AIM OF THE TASK: Your output should be the records below, word for word and picture-free.

··· MATERIAL PROVIDED ···

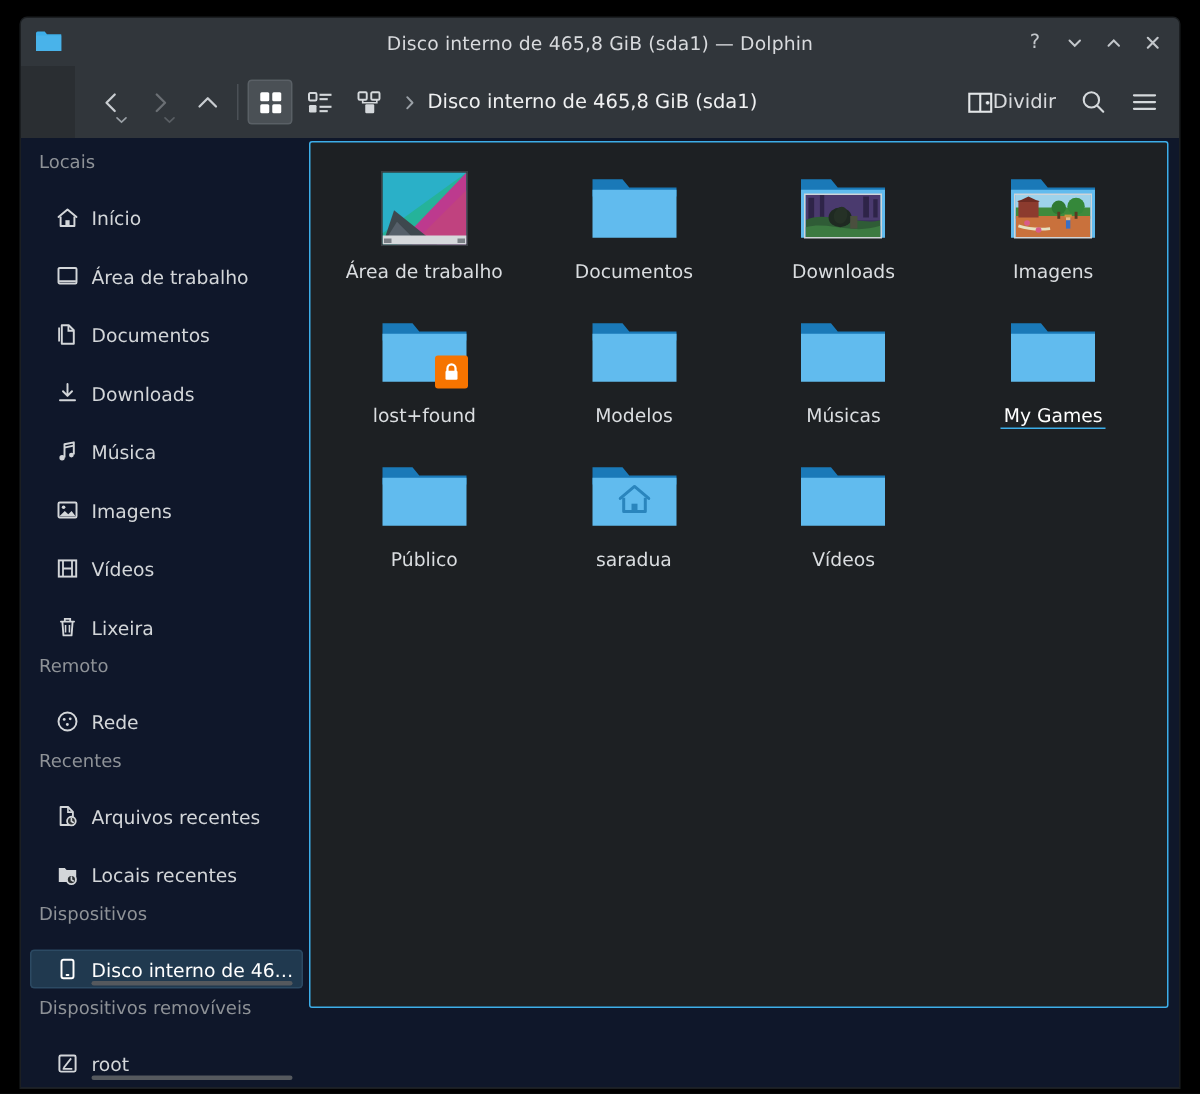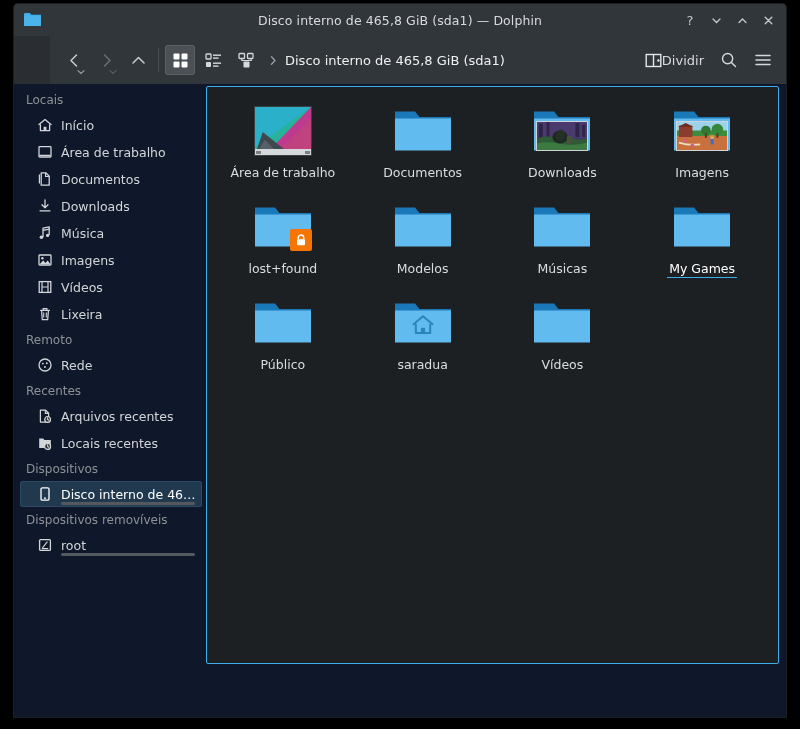"Disco interno de 465,8 GiB" .window { top: 4px -> 12px }
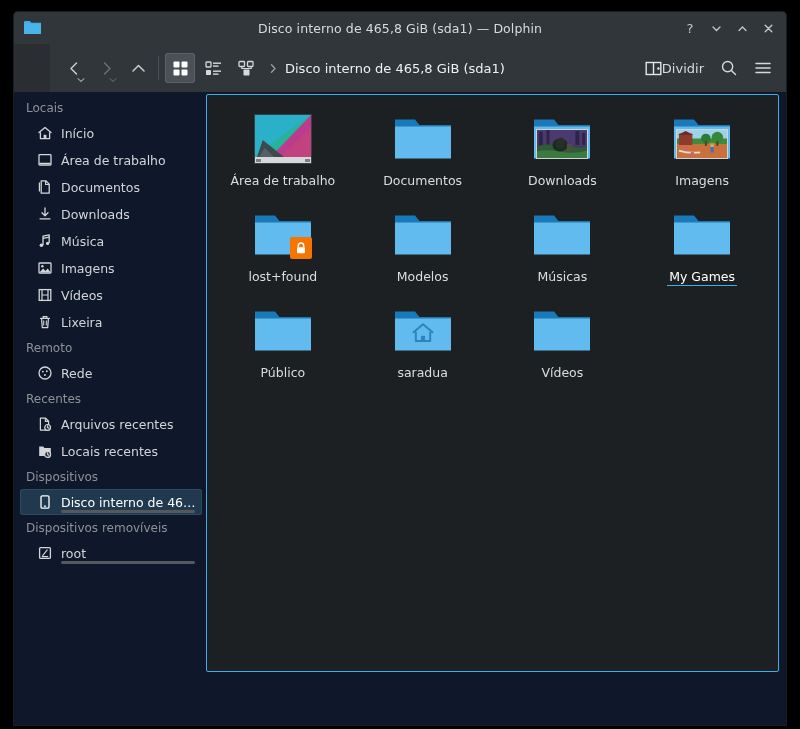"Início" .side-item { margin: 1px 4px 1px 6px -> 13px 4px 1px 6px }
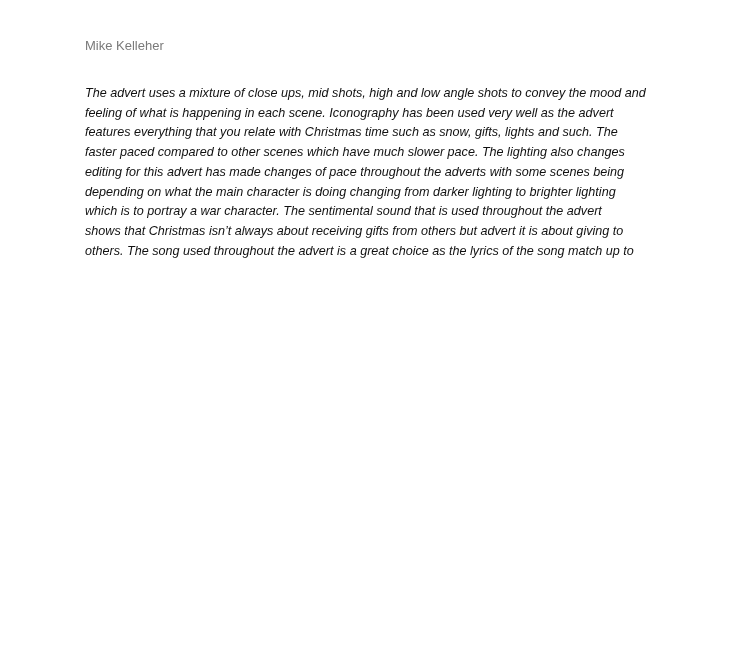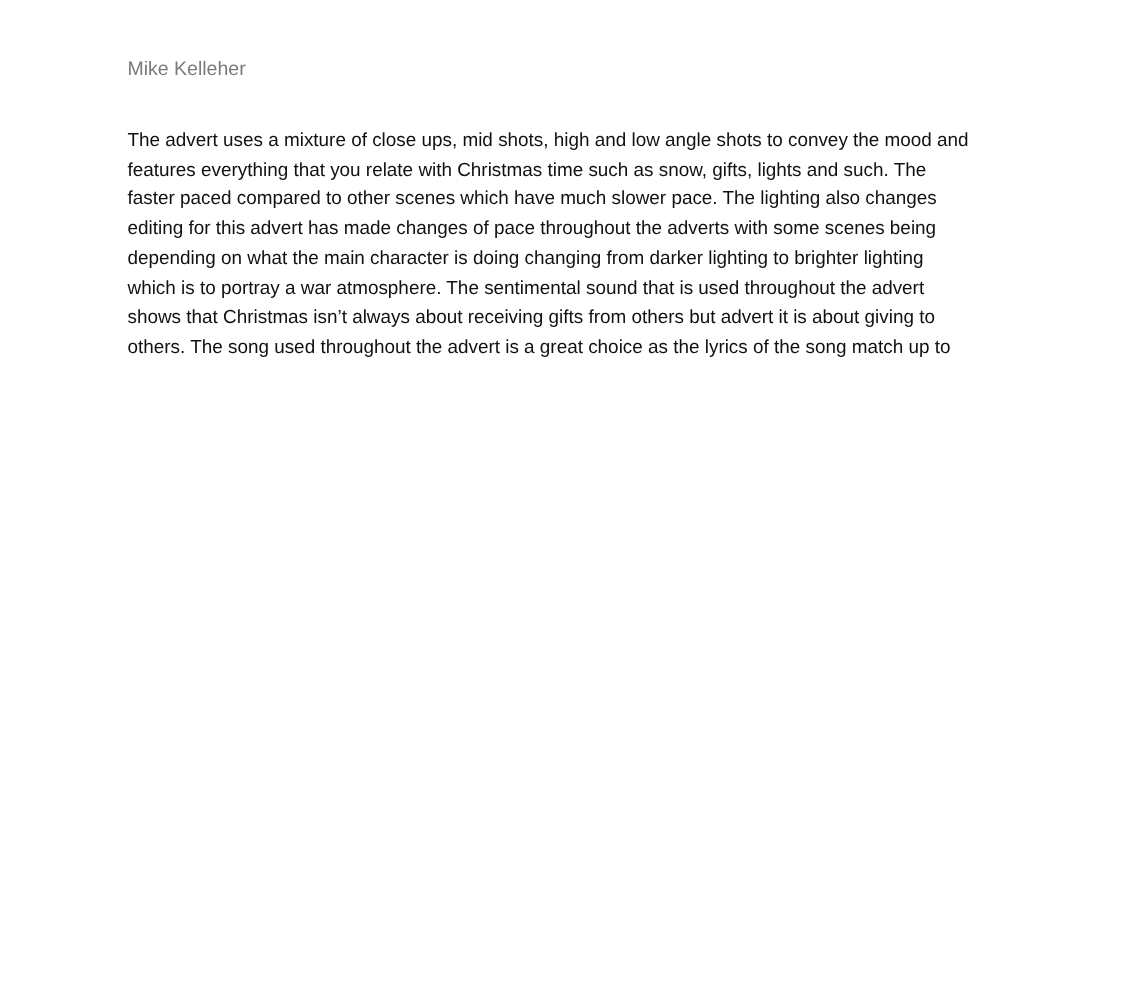"The advert uses a mixture" .line { font-style: none -> italic }
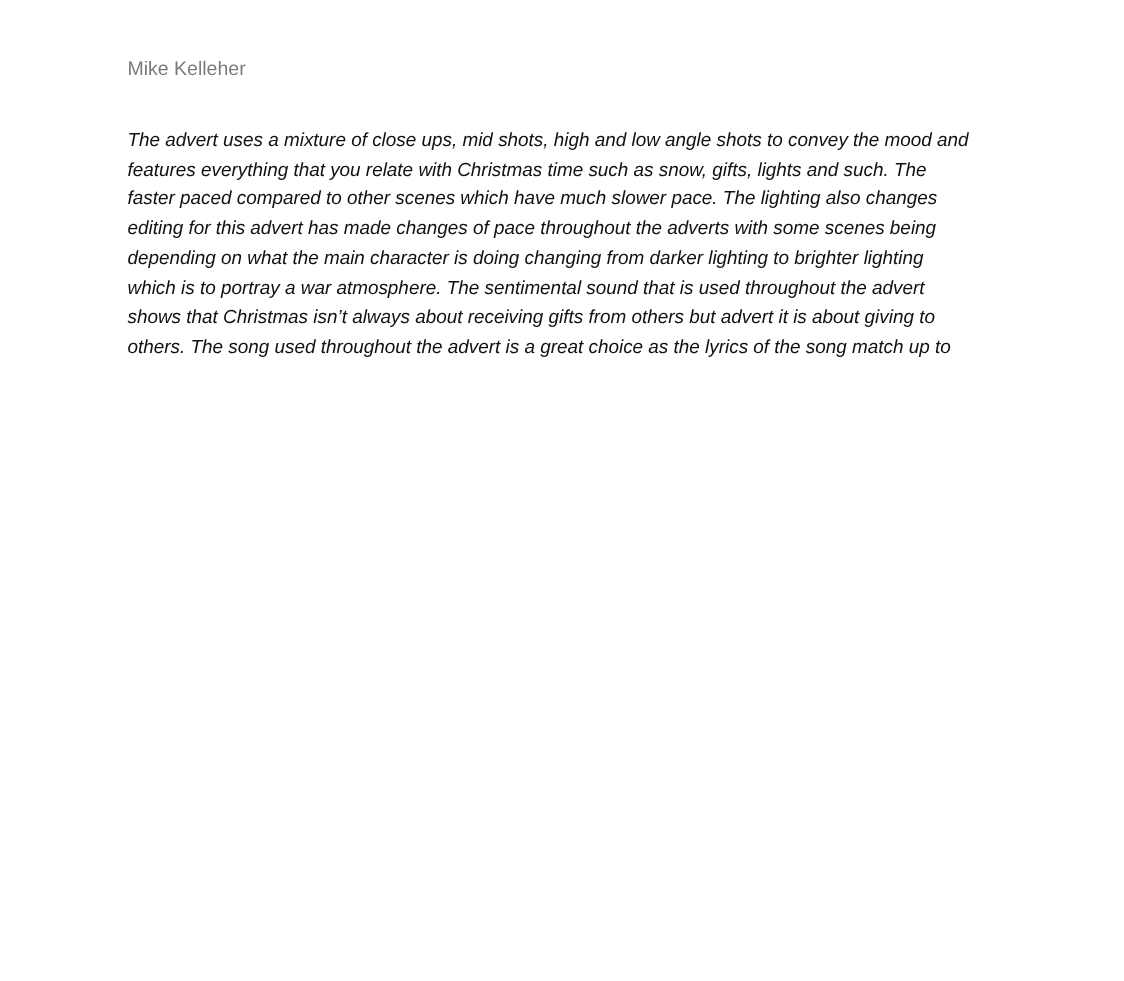"feeling of what is happening" span.line { html: none -> <span>feeling of what is happening in each scene. Iconography has been used very well as the advert</span> }
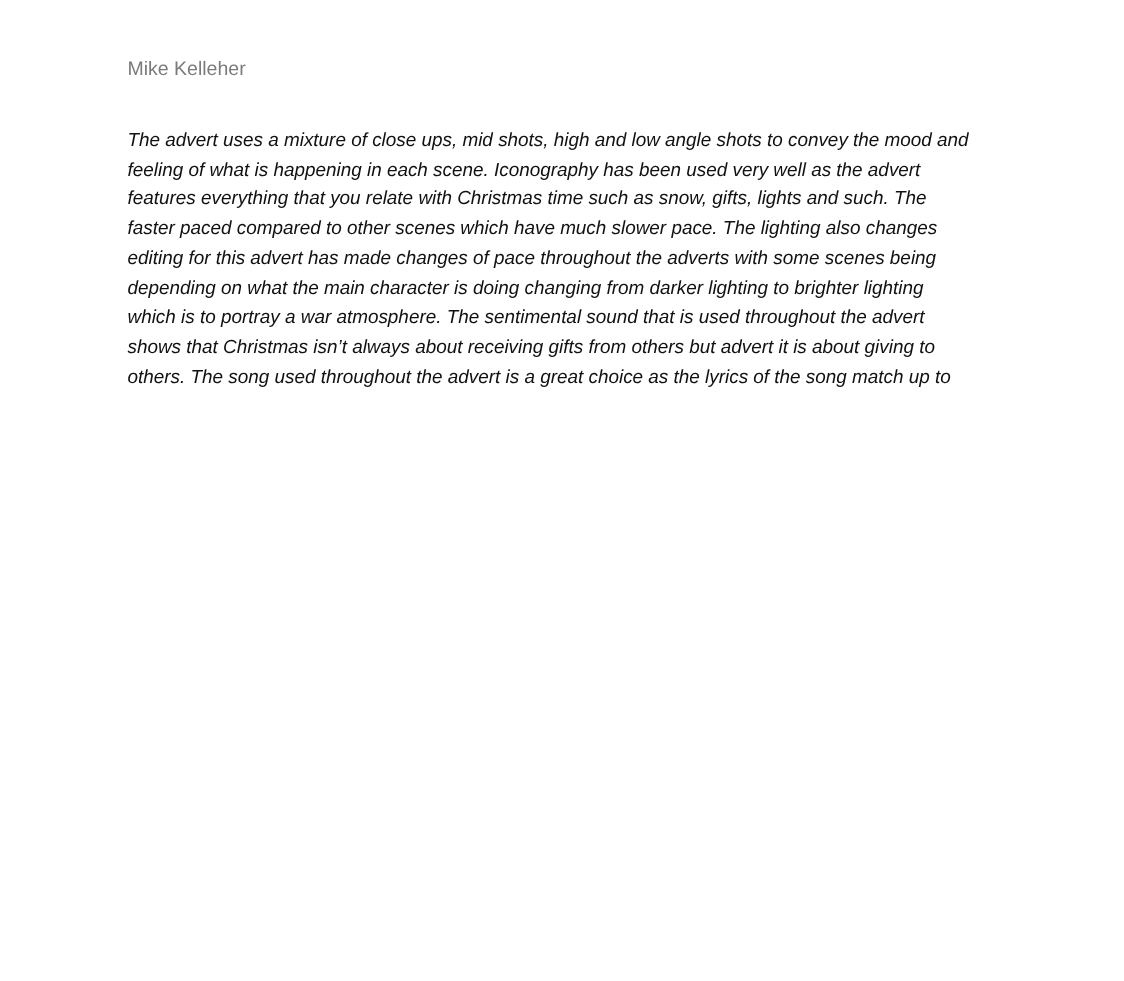"which is to portray a" span.line { text: atmosphere -> character }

···

YOUR SOLUTION:
"Disco interno de 465,8 GiB" .window { top: 4px -> 12px }
"Início" .side-item { margin: 1px 4px 1px 6px -> 13px 4px 1px 6px }
"The advert uses a mixture" .line { font-style: none -> italic }
"feeling of what is happening" span.line { html: none -> <span>feeling of what is happening in each scene. Iconography has been used very well as the advert</span> }
"which is to portray a" span.line { text: atmosphere -> character }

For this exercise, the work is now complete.